Arne Slot Backs Arsenal to Finish the Job in Premier League Title Race
- Arne Slot believes Arsenal’s defensive discipline will carry them to the Premier League title.
- Manchester City moved within two points of the leaders after beating Crystal Palace 3-0.
- The Liverpool boss admitted his own side have struggled in key defensive moments this season.
Arne Slot has spent enough time around title races to recognise what usually decides them in the end.
Not flair. Not possession. Not even dominance for long stretches.
The Liverpool manager believes Arsenal’s ability to suffer without the ball may ultimately be the difference between lifting the Premier League trophy and falling short.
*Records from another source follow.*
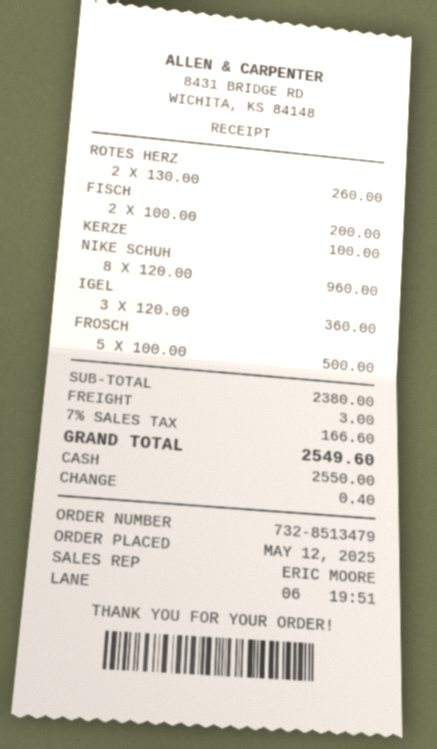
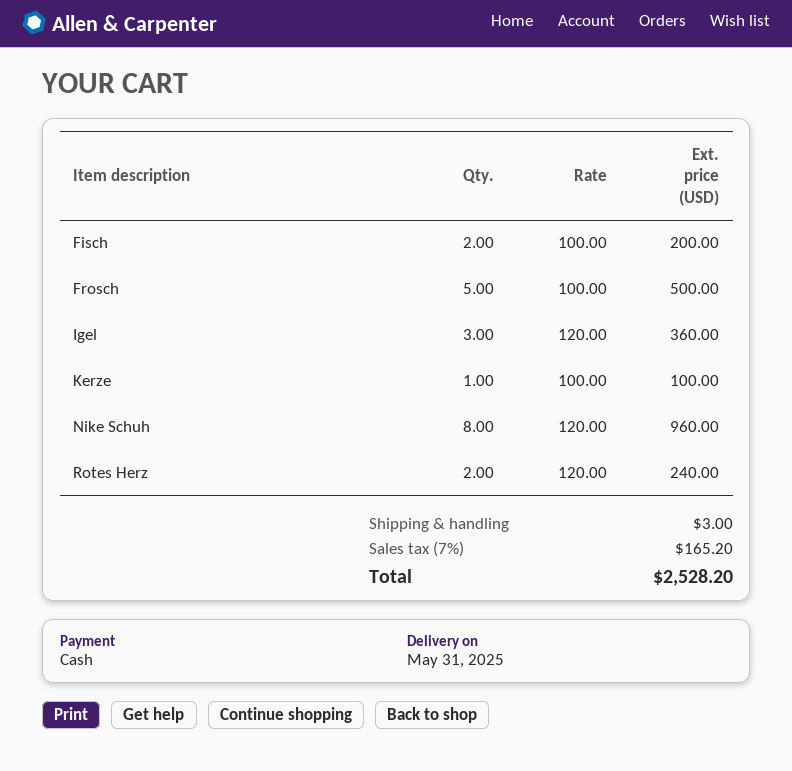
ROTES HERZ: 2 x 130.00 = 260.00 -> 2 x 120.00 = 240.00
tax: 7% = 166.60 -> 7% = 165.20
total: 2549.60 -> 2528.20

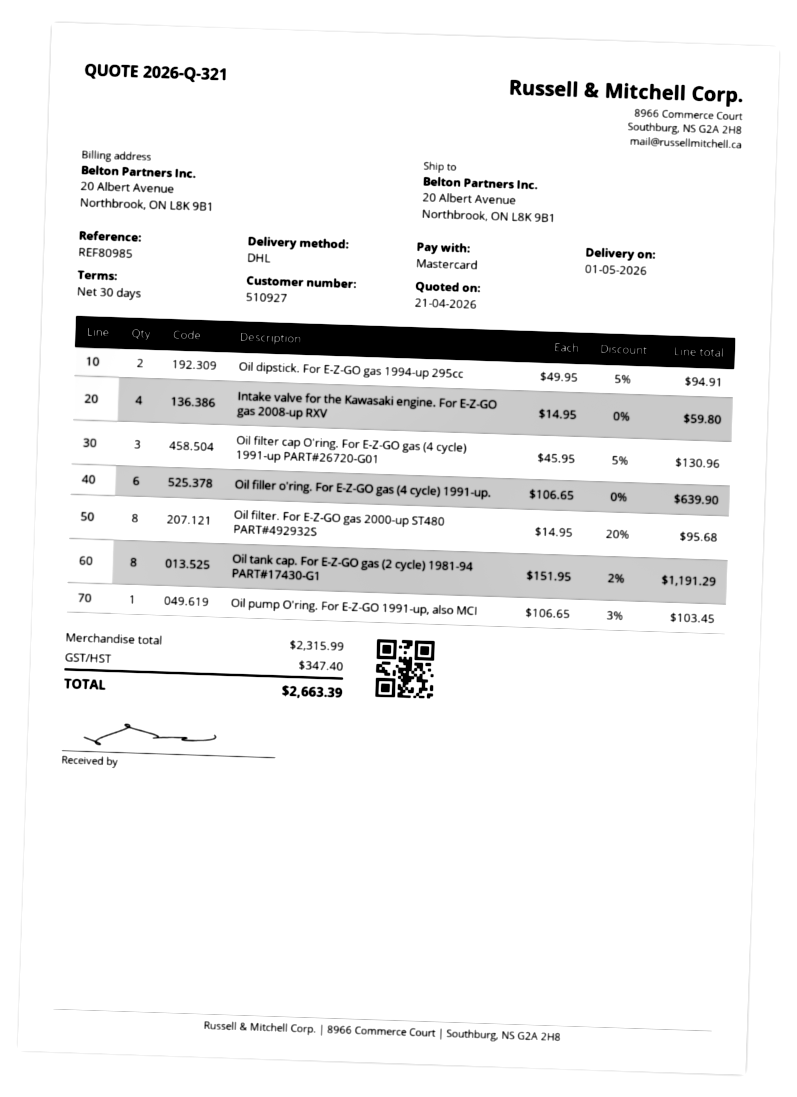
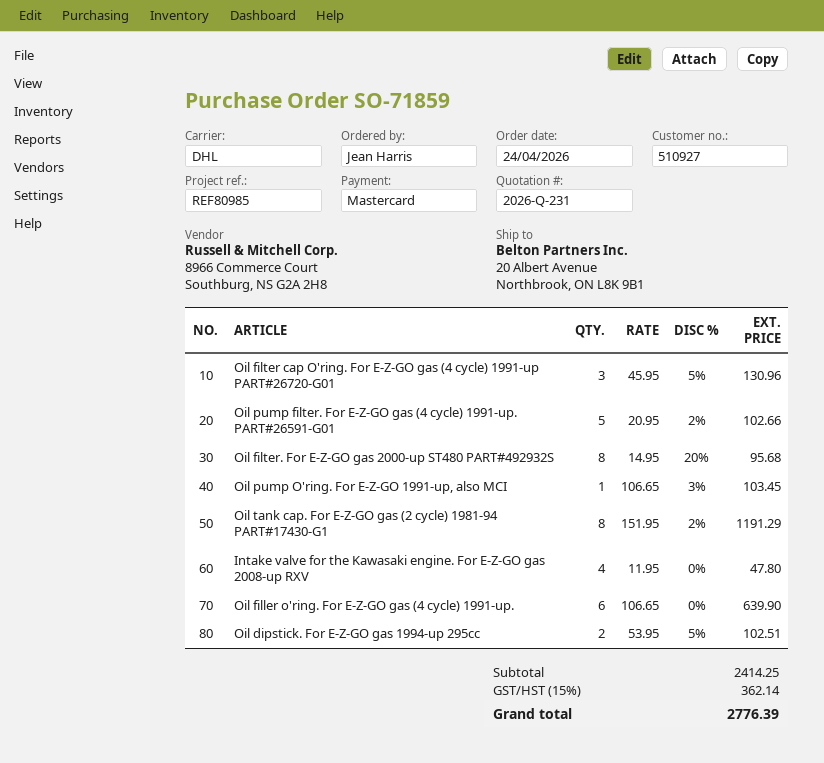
quote number: 2026-Q-321 -> 2026-Q-231
Oil dipstick. For E-Z-GO gas 1994-up 295cc: 2 x 49.95 - 5% = 94.91 -> 2 x 53.95 - 5% = 102.51
Intake valve for the Kawasaki engine. For E-Z-GO gas 2008-up RXV: 4 x 14.95 = 59.80 -> 4 x 11.95 = 47.80
Oil pump filter. For E-Z-GO gas (4 cycle) 1991-up. PART#26591-G01: none -> 5 x 20.95 - 2% = 102.66
subtotal: 2315.99 -> 2414.25
tax: 347.40 -> 362.14
total: 2663.39 -> 2776.39

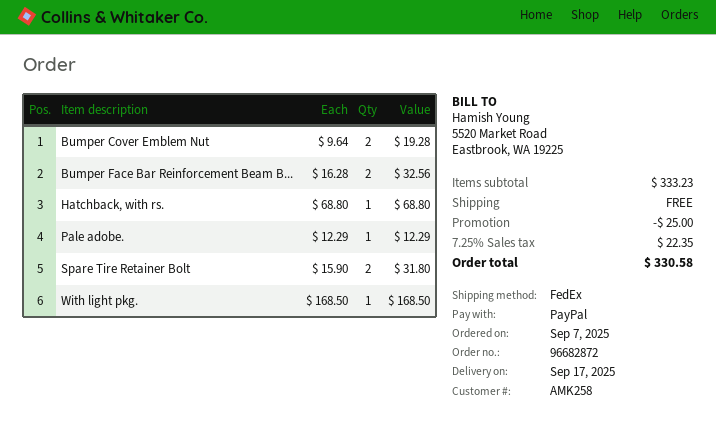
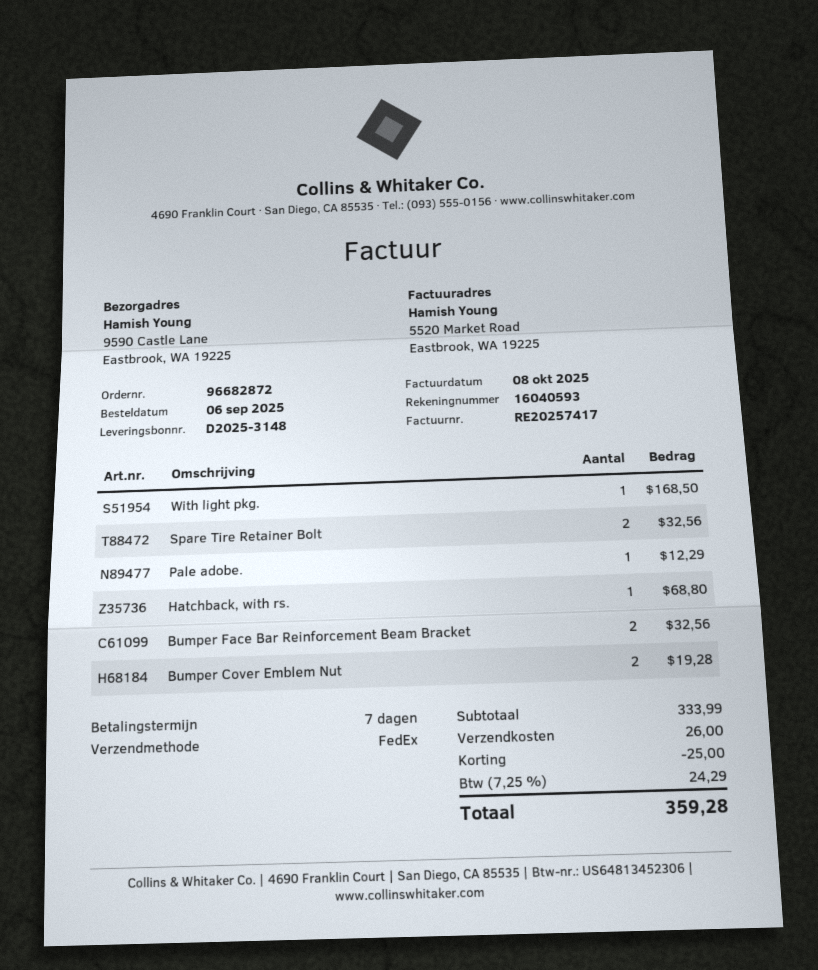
order date: 2025-09-07 -> 2025-09-06
Spare Tire Retainer Bolt: 2 for 31.80 -> 2 for 32.56
subtotal: 333.23 -> 333.99
shipping: 0.00 -> 26.00
tax: 7.25% = 22.35 -> 7.25% = 24.29
total: 330.58 -> 359.28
Speaking after Manchester City cut the gap at the top to two points with victory over Crystal Palace, Slot backed Mikel Arteta’s side to hold their nerve during the closing weeks of the campaign.
“I think Arsenal is going to win the league,” Slot said during his press conference on Thursday.
And the reasoning behind that prediction was revealing.
While modern football increasingly celebrates attacking patterns and positional control, Slot pointed towards something far less glamorous: defending deep when momentum swings against you.
“The team that is going to win the league has large spells in games where they have to defend in a low block,” he explained.
“And they do that really well by the way. That’s also one of the reasons why they’re going to win the league.”
It felt like an honest assessment rather than a calculated compliment.
Arsenal’s season has not been built purely on aesthetics. There have been countless moments when Arteta’s side have been forced backwards, absorbing pressure, staying compact and surviving uncomfortable phases without losing control emotionally.
Slot sees that as a defining trait of champions.
His own Liverpool side, meanwhile, have struggled to strike that balance often enough this season.
Reflecting on Liverpool’s recent performance against Chelsea, the Dutchman admitted his players failed to manage difficult periods within matches properly.
“Sometimes the other team is better,” Slot said. “Then you have to defend.”
“That’s where we have not been good enough this season.”
The frustration for Slot appears to come from the contrast between Liverpool’s territorial dominance and their lack of efficiency in both boxes.
He claimed Liverpool have spent more time in the final third than any other Premier League side this season, yet too often failed to convert that control into goals. At the same time, short defensive lapses have repeatedly punished them.
“We’ve been the better team for 70 or 80 per cent of games,” he said.
“But that doesn’t lead to enough chances and we struggle to score the goals we should score compared to last season.”
It was a surprisingly reflective press conference from a manager still adapting to English football’s unforgiving rhythm.
Slot repeatedly referenced the physical and tactical reality of the Premier League, describing a division where momentum swings rapidly and every side is capable of dominating phases of matches.
“The league has become so strong that every team has a 10 or 15-minute spell where they are better,” he said.
That observation matters in the context of the title race too.
Manchester City remain close enough to punish any Arsenal mistake. Pep Guardiola’s side are still chasing relentlessly, even with fixture congestion and fatigue beginning to show across the squad.
Arsenal, however, still control the race.
Victory against Burnley on Monday would restore their five-point cushion before City travel to Bournemouth next week. Arteta’s side then finish away at Crystal Palace, while City host Aston Villa on the final day.
Slot clearly believes Arsenal’s defensive maturity gives them the edge.
Whether that prediction survives the tension of the final fortnight is another matter entirely.